Create import options for an HTML file, specify the table to import, and then read the data.
Create an HTMLDocumentImportOptions
object. Read from the first table containing the word "readtable" using the XPath query "//TABLE[contains(.,'readtable')]"
.
opts = htmlImportOptions('TableSelector',"//TABLE[contains(.,'readtable')]")

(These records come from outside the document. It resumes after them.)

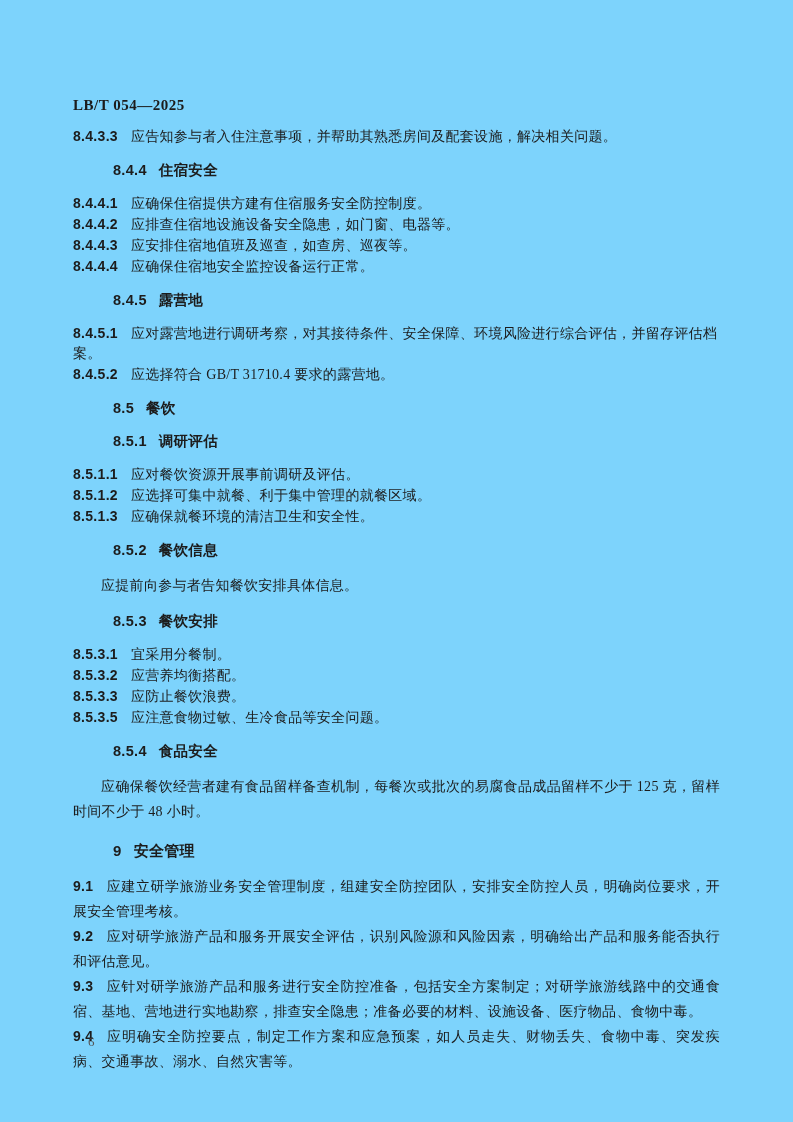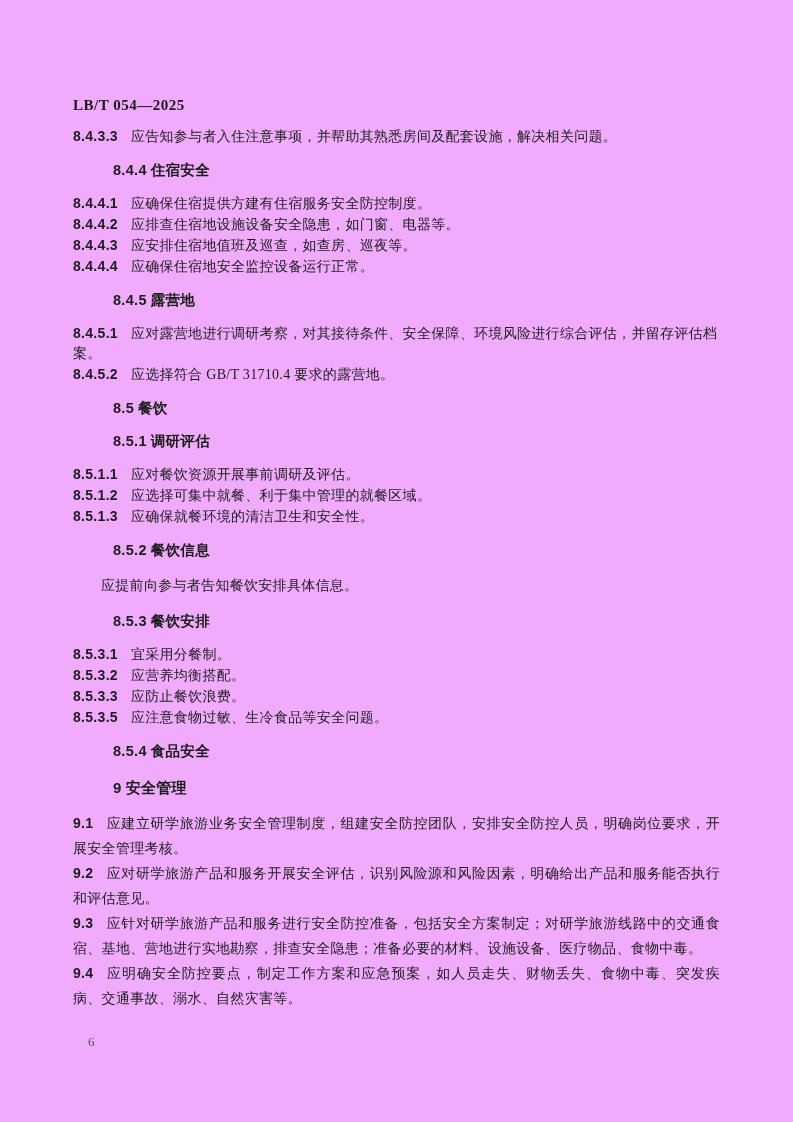--- a/index.html
+++ b/index.html
@@ -4,21 +4,21 @@
 <style>
   html, body {
     margin: 0;
     padding: 0;
     background: #ffffff;
   }
   .page {
     position: relative;
     width: 793px;
     height: 1122px;
-    background: #f0abfc;
+    background: #7dd3fc;
     color: #1c1c1c;
     box-sizing: border-box;
     padding: 96px 73px 0 73px;
     font-family: "Liberation Serif", serif;
     font-size: 14px;
     overflow: hidden;
   }
   .header {
     font-family: "Liberation Serif", serif;
     font-weight: bold;
@@ -33,21 +33,21 @@
     font-weight: bold;
     font-size: 14.5px;
     line-height: 20px;
     margin: 13px 0;
     letter-spacing: 0.3px;
   }
   .heading.chapter {
     margin: 17px 0 13px 0;
     font-size: 15px;
   }
-  .heading .num { margin-right: 4px; font-family: "Liberation Sans", sans-serif; padding-left: 40px; }
+  .heading .num { margin-right: 12px; font-family: "Liberation Sans", sans-serif; padding-left: 40px; }
   p.clause {
     margin: 0;
     line-height: 20px;
     letter-spacing: 0.3px;
   }
   p.clause .num {
     font-family: "Liberation Sans", sans-serif;
     font-weight: bold;
     margin-right: 13px;
     text-align: center;
@@ -94,20 +94,21 @@
       <p class="clause"><span class="num">8.5.1.2</span><span class="txt">应选择可集中就餐、利于集中管理的就餐区域。</span></p>
       <p class="clause"><span class="num">8.5.1.3</span><span class="txt">应确保就餐环境的清洁卫生和安全性。</span></p>
       <div class="heading"><span class="num">8.5.2</span><span class="txt">餐饮信息</span></div>
       <p class="para"><span class="txt">应提前向参与者告知餐饮安排具体信息。</span></p>
       <div class="heading"><span class="num">8.5.3</span><span class="txt">餐饮安排</span></div>
       <p class="clause"><span class="num">8.5.3.1</span><span class="txt">宜采用分餐制。</span></p>
       <p class="clause"><span class="num">8.5.3.2</span><span class="txt">应营养均衡搭配。</span></p>
       <p class="clause"><span class="num">8.5.3.3</span><span class="txt">应防止餐饮浪费。</span></p>
       <p class="clause"><span class="num">8.5.3.5</span><span class="txt">应注意食物过敏、生冷食品等安全问题。</span></p>
       <div class="heading"><span class="num">8.5.4</span><span class="txt">食品安全</span></div>
+      <p class="para"><span class="txt">应确保餐饮经营者建有食品留样备查机制，每餐次或批次的易腐食品成品留样不少于 125 克，留样时间不少于 48 小时。</span></p>
       <div class="heading chapter"><span class="num">9</span><span class="txt">安全管理</span></div>
       <p class="clause wrap"><span class="num">9.1</span><span class="txt">应建立研学旅游业务安全管理制度，组建安全防控团队，安排安全防控人员，明确岗位要求，开展安全管理考核。</span></p>
       <p class="clause wrap"><span class="num">9.2</span><span class="txt">应对研学旅游产品和服务开展安全评估，识别风险源和风险因素，明确给出产品和服务能否执行和评估意见。</span></p>
       <p class="clause wrap"><span class="num">9.3</span><span class="txt">应针对研学旅游产品和服务进行安全防控准备，包括安全方案制定；对研学旅游线路中的交通食宿、基地、营地进行实地勘察，排查安全隐患；准备必要的材料、设施设备、医疗物品、食物中毒。</span></p>
       <p class="clause wrap"><span class="num">9.4</span><span class="txt">应明确安全防控要点，制定工作方案和应急预案，如人员走失、财物丢失、食物中毒、突发疾病、交通事故、溺水、自然灾害等。</span></p>
     </div>
 
   <div class="footer-page-num">6</div>
 </div>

opts = HTMLImportOptions with properties: Replacement Properties: MissingRule: "fill" ImportErrorRule: "fill" EmptyRowRule: "skip" MergedCellColumnRule: "placeleft" MergedCellRowRule: "placetop" ExtraColumnsRule: "addvars" Variable Import Properties: Set types by name using setvartype VariableNames: "Var1" VariableTypes: "char" SelectedVariableNames: "Var1" VariableOptions: Show all 1 VariableOptions Access VariableOptions sub-properties using setvaropts/getvaropts VariableNamingRule: "preserve" Location Properties: TableSelector: "//TABLE[contains(.,'readtable')]" DataRows: [1 Inf] VariableNamesRow: 0 VariableUnitsRow: 0 VariableDescriptionsRow: 0 RowNamesColumn: 0
Read the table from the URL https://www.mathworks.com/help/matlab/text-files.html
using the readtable
function with the options object.
url = "https://www.mathworks.com/help/matlab/text-files.html";
T = readtable(url,opts)
T=4×2 table
Var1 ExtraVar1
__________________ ______________________________
{'readtable' } {'Create table from file' }
{'writetable' } {'Write table to file' }
{'readtimetable' } {'Create timetable from file'}
{'writetimetable'} {'Write timetable to file' }
Introduced in R2021b